List launch templates
aws ec2 describe-launch-templates
Describe default version
aws ec2 describe-launch-template-versions --launch-template-name compute-ubuntu --versions '$Default' | jq '.LaunchTemplateVersions[0]'
Instance Status - software and network configuration, requiring your involvement to repair System Status - AWS systems, requiring AWS involvement to repair
When an instance first starts these checks will be in the initializing phase. You'll be able to SSH into your instance being these checks pass.

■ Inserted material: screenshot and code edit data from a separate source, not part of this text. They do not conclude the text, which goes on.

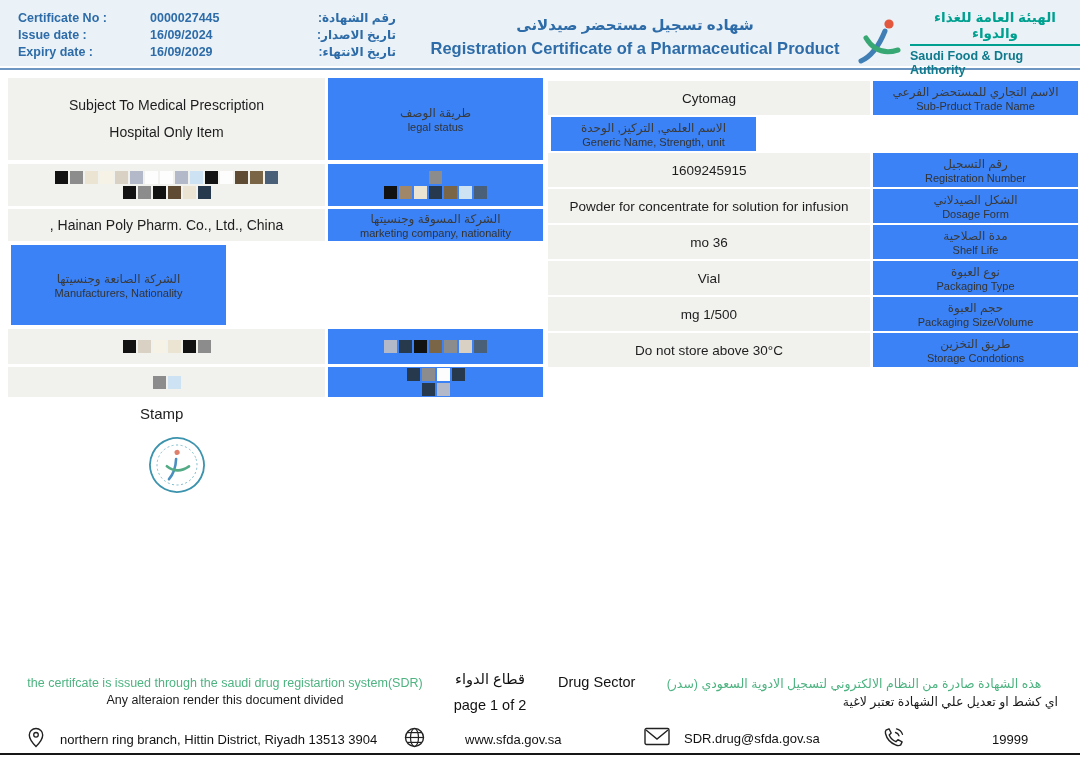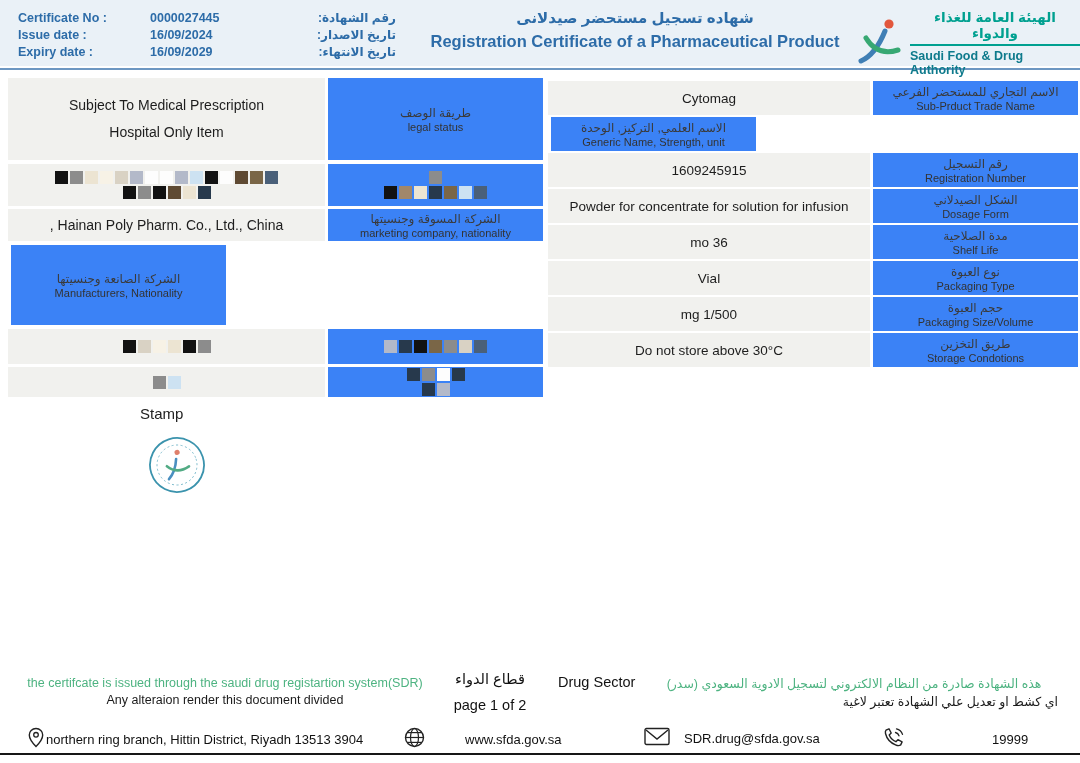--- a/index.html
+++ b/index.html
@@ -15,7 +15,7 @@
   .meta-label { width:132px; }
   .meta-value { width:118px; text-align:left; }
   .meta-ar { flex:1; text-align:right; direction:rtl; font-size:12px; }
-  .title-blk { left:420px; top:9px; width:430px; text-align:center; color:#2d6ca8; }
+  .title-blk { left:420px; top:16px; width:430px; text-align:center; color:#2d6ca8; }
   .title-ar { font-size:15px; font-weight:bold; direction:rtl; margin-bottom:5px; }
   .title-en { font-size:16.5px; font-weight:bold; }
   .logo-blk { left:856px; top:9px; display:flex; align-items:center; }

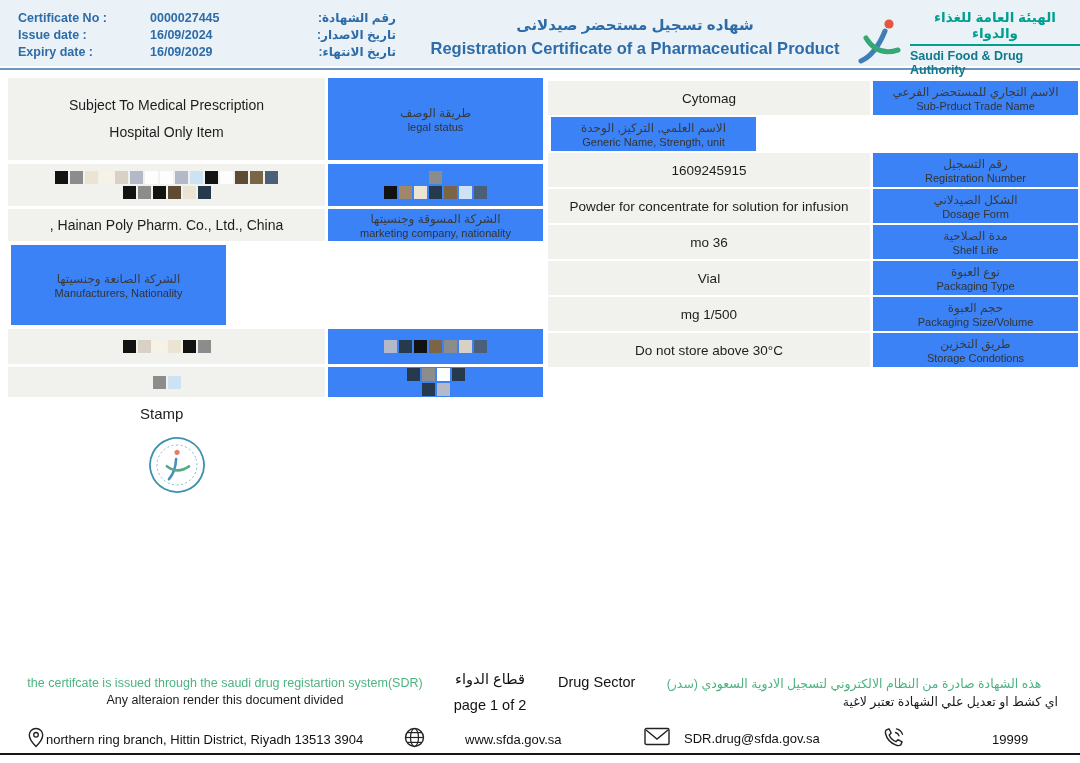--- a/index.html
+++ b/index.html
@@ -73,7 +73,7 @@
   .footer-rule { left:0; top:753px; width:1080px; height:2px; background:#161616; }
   .fitem { top:727px; display:flex; align-items:center; color:#111; font-size:13px; }
   .fitem svg { flex:0 0 auto; }
-  .fitem .ftxt { }
+  .fitem .ftxt { margin-left:14px; }
   .f-address { left:26px; }
   .f-web { left:404px; }
   .f-mail { left:644px; }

See Status checks for your instances
In order to launch an on-demand instance with an encrypted volume, the role launching the instance will need a policy that allows:
- Effect: Allow
Action:
- kms:GenerateDataKeyWithoutPlaintext
- kms:CreateGrant
Resource: !Ref EBSKmsKeyId
Or alternatively, for a service-linked role (eg: AWSServiceRoleForEC2Spot) create a grant on the key:
aws kms create-grant \
--region us-east-1 \
--key-id arn:aws:kms:us-east-1:123456789012:key/f6c206f9-9f53-5d2e-b40f-9c8892546738 \
--grantee-principal arn:aws:iam::123456789012:role/aws-service-role/spot.amazonaws.com/AWSServiceRoleForEC2Spot \
--operations "GenerateDataKeyWithoutPlaintext" "CreateGrant"
The instance profile used by the instance does not need access to the KMS key.
The LaunchTime of an EC2 instance is the time it was started, not the time it was first created.
Snapshots
aws ec2 describe-snapshots --owner-id self --restorable-by-user-ids all --no-paginate
AMIs
aws ec2 describe-images --owners self --executable-users all
Make sure the EBS volume is mounted with the correct device name
In Cloudtrail look for RunInstances events, and then any events immediately afterwards that have errored, eg: GenerateDataKeyWithoutPlaintext events with errorCode AccessDenied.
An error occurred (Unsupported) when calling the StartInstances operation: The requested configuration is currently not supported. Please check the documentation for supported configurations.
If EBS optimized is enabled and you change the instance type to t2.*, you'll get this error when trying to start the instance.